## WHAT YOU WILL DO
Go through the entries below and retype them exactly, omitting each picture.

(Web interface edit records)
-------
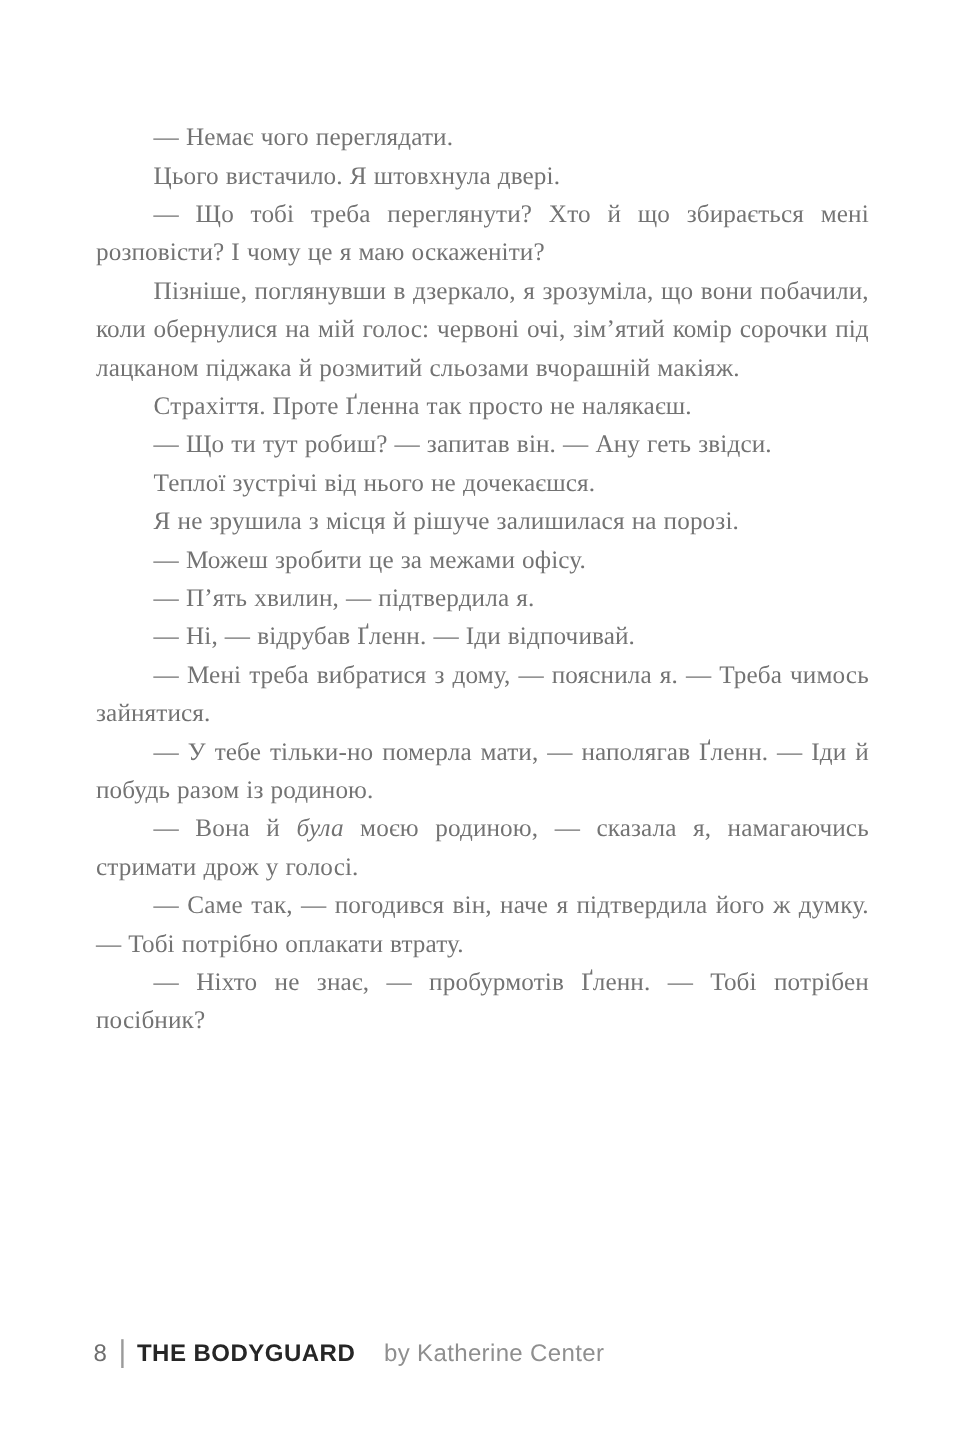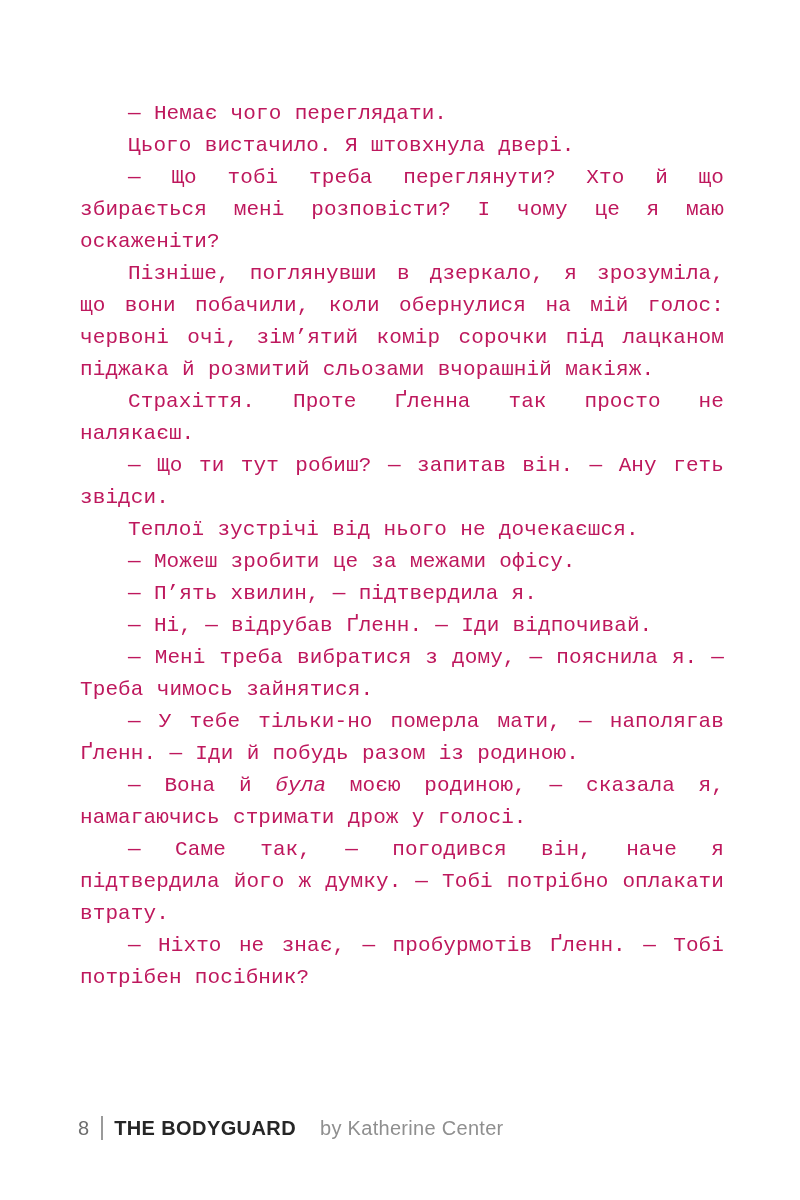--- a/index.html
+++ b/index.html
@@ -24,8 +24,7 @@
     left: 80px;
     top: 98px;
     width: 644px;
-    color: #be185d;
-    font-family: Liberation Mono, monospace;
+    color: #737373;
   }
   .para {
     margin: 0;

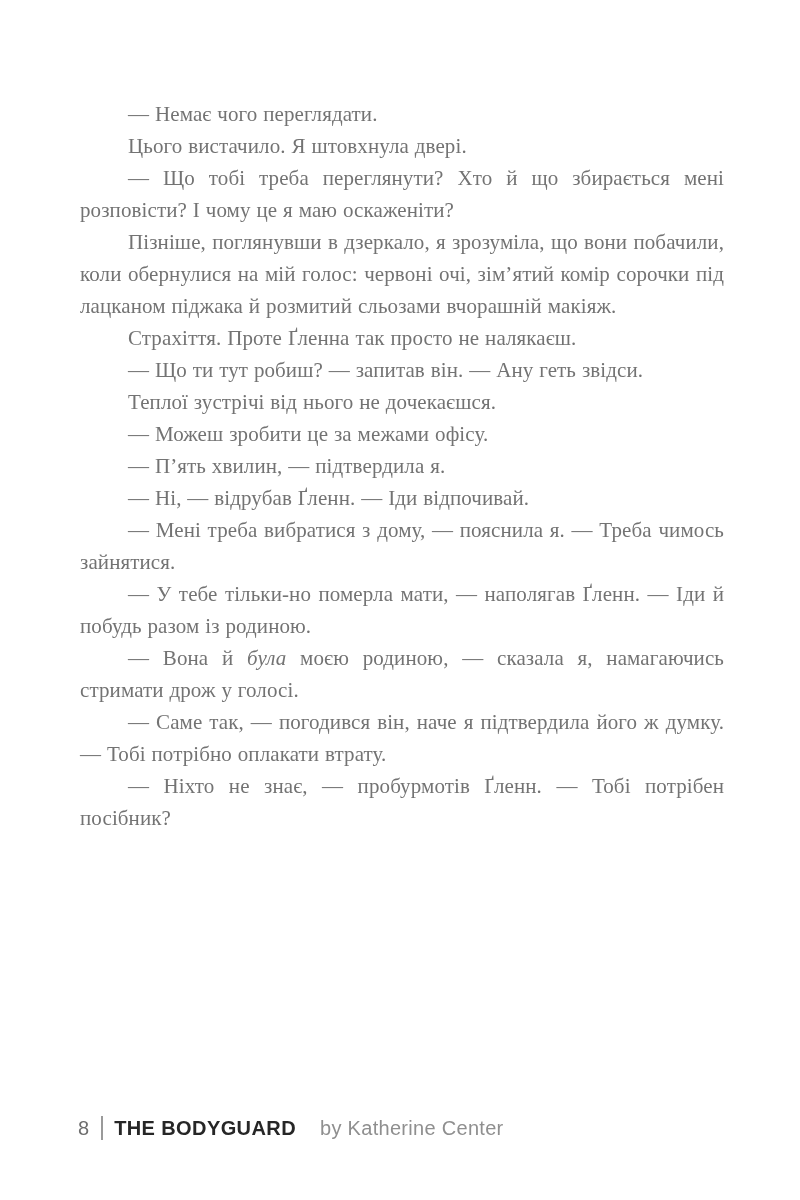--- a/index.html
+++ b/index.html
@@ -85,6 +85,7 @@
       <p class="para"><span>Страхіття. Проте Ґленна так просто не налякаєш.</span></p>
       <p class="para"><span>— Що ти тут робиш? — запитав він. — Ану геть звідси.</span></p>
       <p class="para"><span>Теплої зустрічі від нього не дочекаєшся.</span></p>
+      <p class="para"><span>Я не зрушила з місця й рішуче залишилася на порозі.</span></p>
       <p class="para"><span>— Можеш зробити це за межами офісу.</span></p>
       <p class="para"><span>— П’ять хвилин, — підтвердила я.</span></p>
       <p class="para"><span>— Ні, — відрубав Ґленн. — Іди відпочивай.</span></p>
-------
## TASK ANSWER
--- a/index.html
+++ b/index.html
@@ -24,8 +24,7 @@
     left: 80px;
     top: 98px;
     width: 644px;
-    color: #be185d;
-    font-family: Liberation Mono, monospace;
+    color: #737373;
   }
   .para {
     margin: 0;

--- a/index.html
+++ b/index.html
@@ -85,6 +85,7 @@
       <p class="para"><span>Страхіття. Проте Ґленна так просто не налякаєш.</span></p>
       <p class="para"><span>— Що ти тут робиш? — запитав він. — Ану геть звідси.</span></p>
       <p class="para"><span>Теплої зустрічі від нього не дочекаєшся.</span></p>
+      <p class="para"><span>Я не зрушила з місця й рішуче залишилася на порозі.</span></p>
       <p class="para"><span>— Можеш зробити це за межами офісу.</span></p>
       <p class="para"><span>— П’ять хвилин, — підтвердила я.</span></p>
       <p class="para"><span>— Ні, — відрубав Ґленн. — Іди відпочивай.</span></p>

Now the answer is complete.